Stored entries
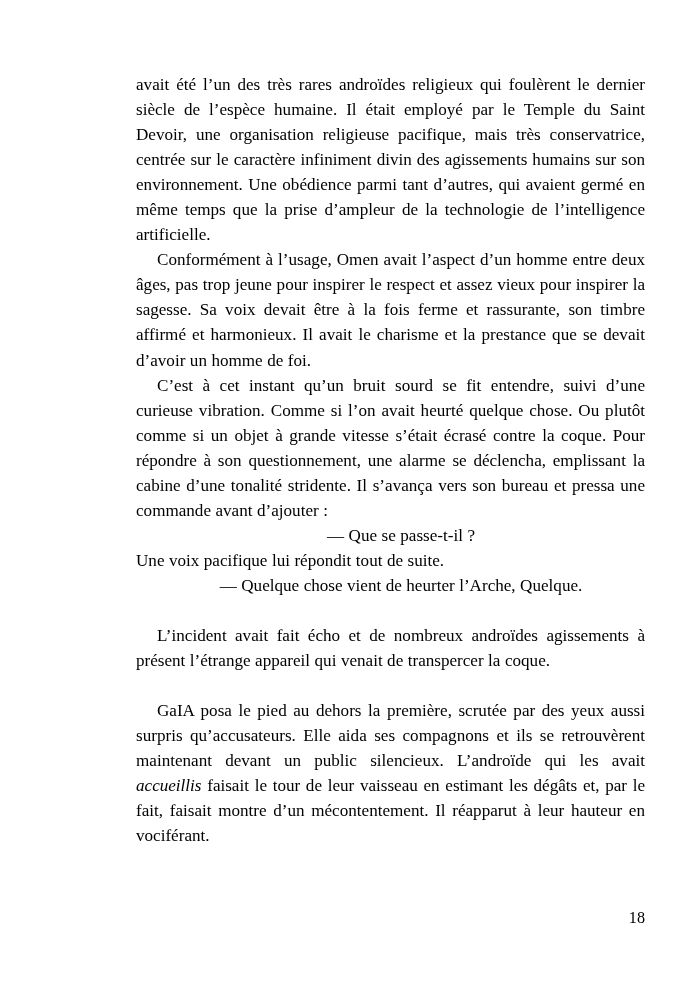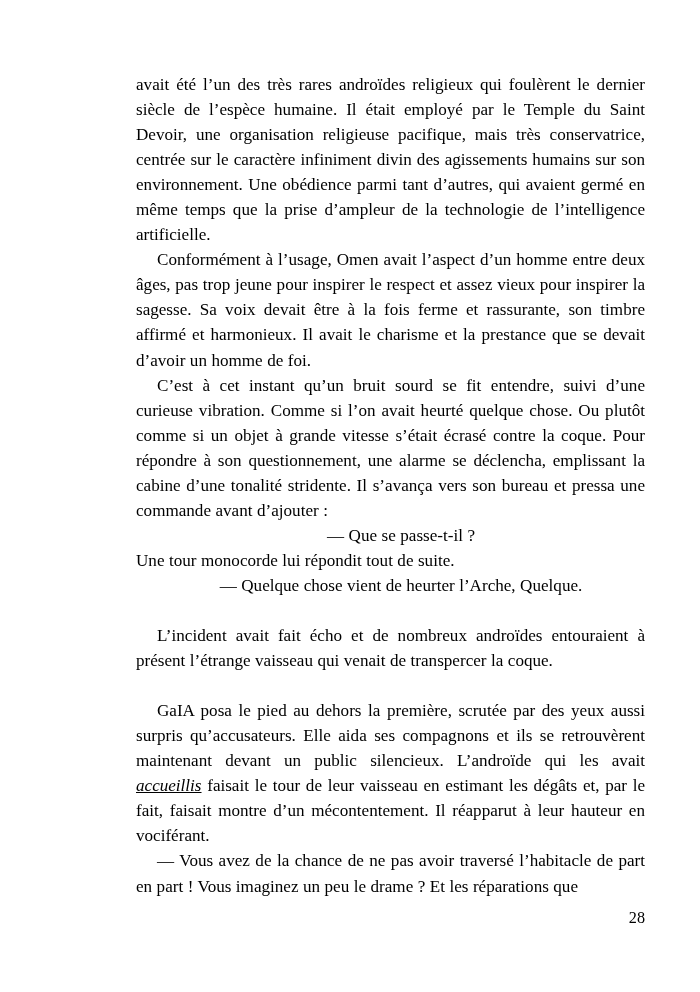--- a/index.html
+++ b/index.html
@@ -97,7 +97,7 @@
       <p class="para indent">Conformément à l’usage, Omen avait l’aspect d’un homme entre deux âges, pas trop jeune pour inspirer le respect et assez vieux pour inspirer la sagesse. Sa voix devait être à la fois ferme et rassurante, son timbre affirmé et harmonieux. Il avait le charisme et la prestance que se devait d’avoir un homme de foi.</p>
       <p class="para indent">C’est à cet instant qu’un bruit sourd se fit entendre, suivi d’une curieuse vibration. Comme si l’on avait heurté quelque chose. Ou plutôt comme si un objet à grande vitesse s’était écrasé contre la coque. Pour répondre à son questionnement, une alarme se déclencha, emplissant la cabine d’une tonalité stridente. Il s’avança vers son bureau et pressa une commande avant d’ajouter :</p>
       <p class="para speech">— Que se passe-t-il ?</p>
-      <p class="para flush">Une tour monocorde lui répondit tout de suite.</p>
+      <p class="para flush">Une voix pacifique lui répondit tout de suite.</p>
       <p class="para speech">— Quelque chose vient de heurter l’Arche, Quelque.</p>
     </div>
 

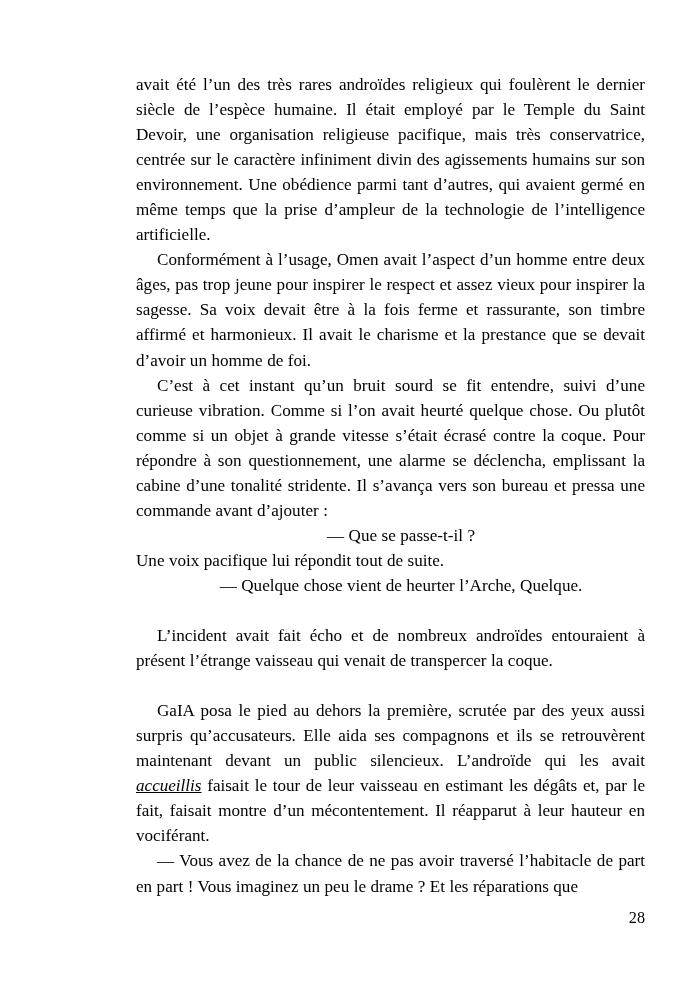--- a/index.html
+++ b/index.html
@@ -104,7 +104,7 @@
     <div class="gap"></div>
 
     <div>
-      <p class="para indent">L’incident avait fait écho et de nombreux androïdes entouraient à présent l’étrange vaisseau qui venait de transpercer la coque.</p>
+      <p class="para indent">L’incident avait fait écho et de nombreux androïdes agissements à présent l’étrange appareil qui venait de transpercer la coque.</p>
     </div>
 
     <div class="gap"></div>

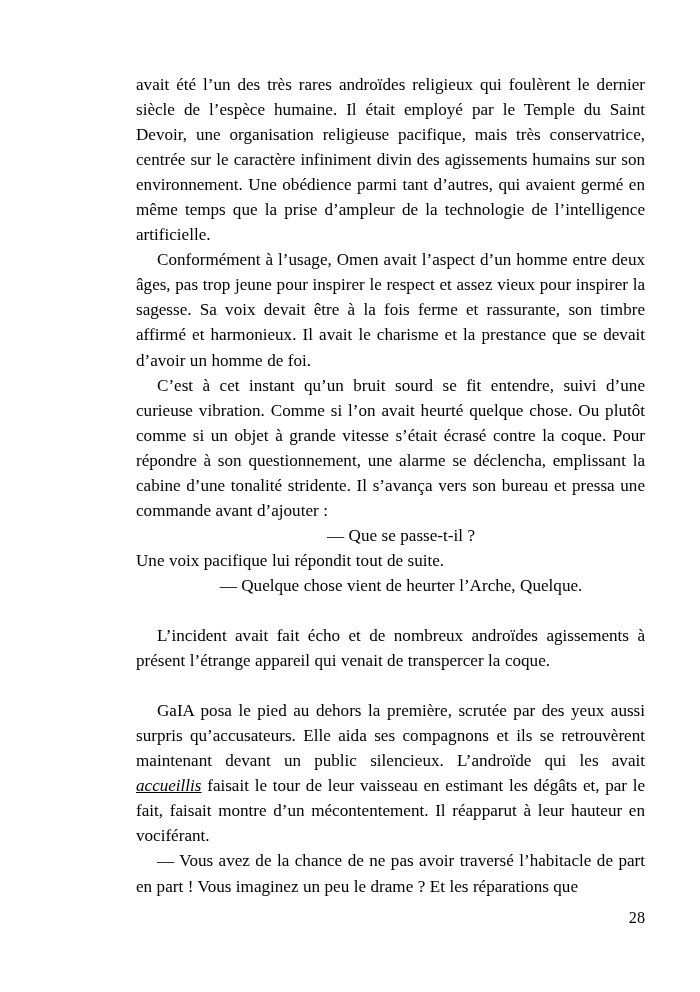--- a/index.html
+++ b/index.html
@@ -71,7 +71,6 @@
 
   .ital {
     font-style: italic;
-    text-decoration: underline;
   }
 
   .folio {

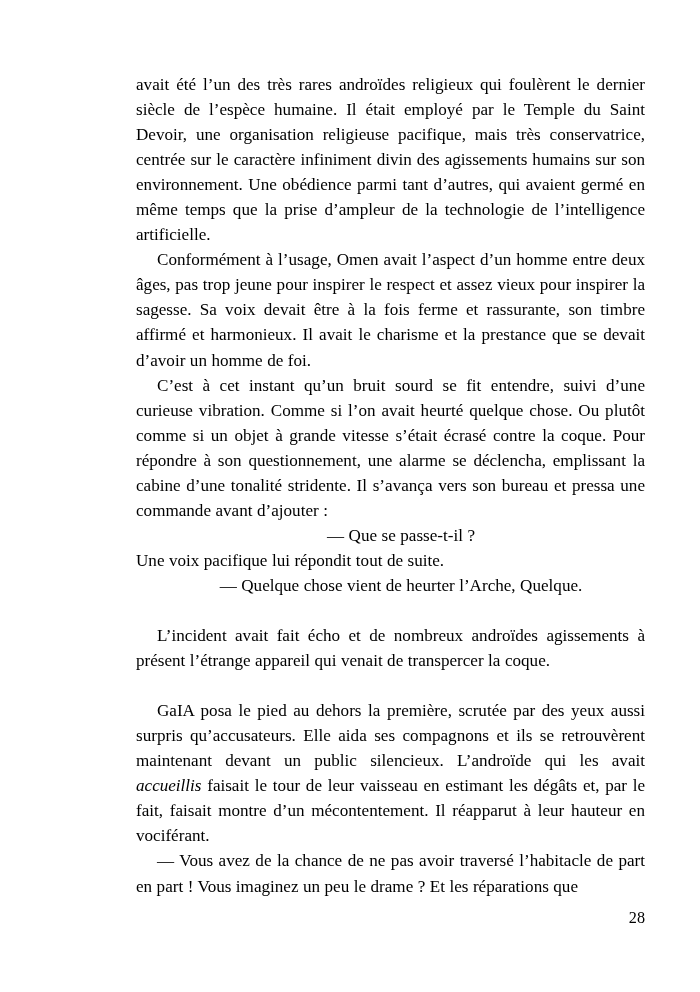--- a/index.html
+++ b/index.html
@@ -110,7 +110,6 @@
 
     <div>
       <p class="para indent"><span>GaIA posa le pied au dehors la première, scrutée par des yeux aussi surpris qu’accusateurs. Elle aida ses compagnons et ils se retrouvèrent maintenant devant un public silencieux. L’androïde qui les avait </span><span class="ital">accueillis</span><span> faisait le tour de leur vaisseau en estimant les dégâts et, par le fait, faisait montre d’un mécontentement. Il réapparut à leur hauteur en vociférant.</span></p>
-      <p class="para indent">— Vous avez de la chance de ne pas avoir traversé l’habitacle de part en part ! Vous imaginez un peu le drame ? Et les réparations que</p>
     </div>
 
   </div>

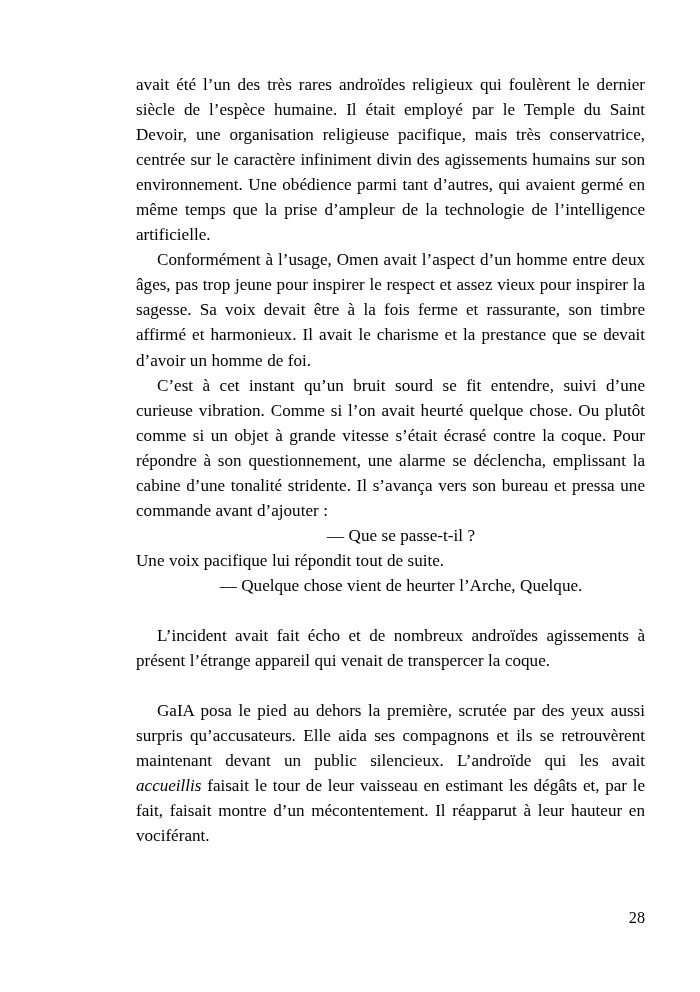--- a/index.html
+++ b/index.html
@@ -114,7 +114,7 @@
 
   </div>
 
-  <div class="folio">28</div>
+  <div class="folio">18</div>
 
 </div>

• Task prompt: How many lines of the records contain the string "écho"? Respond with the number alone.

• Task answer: 2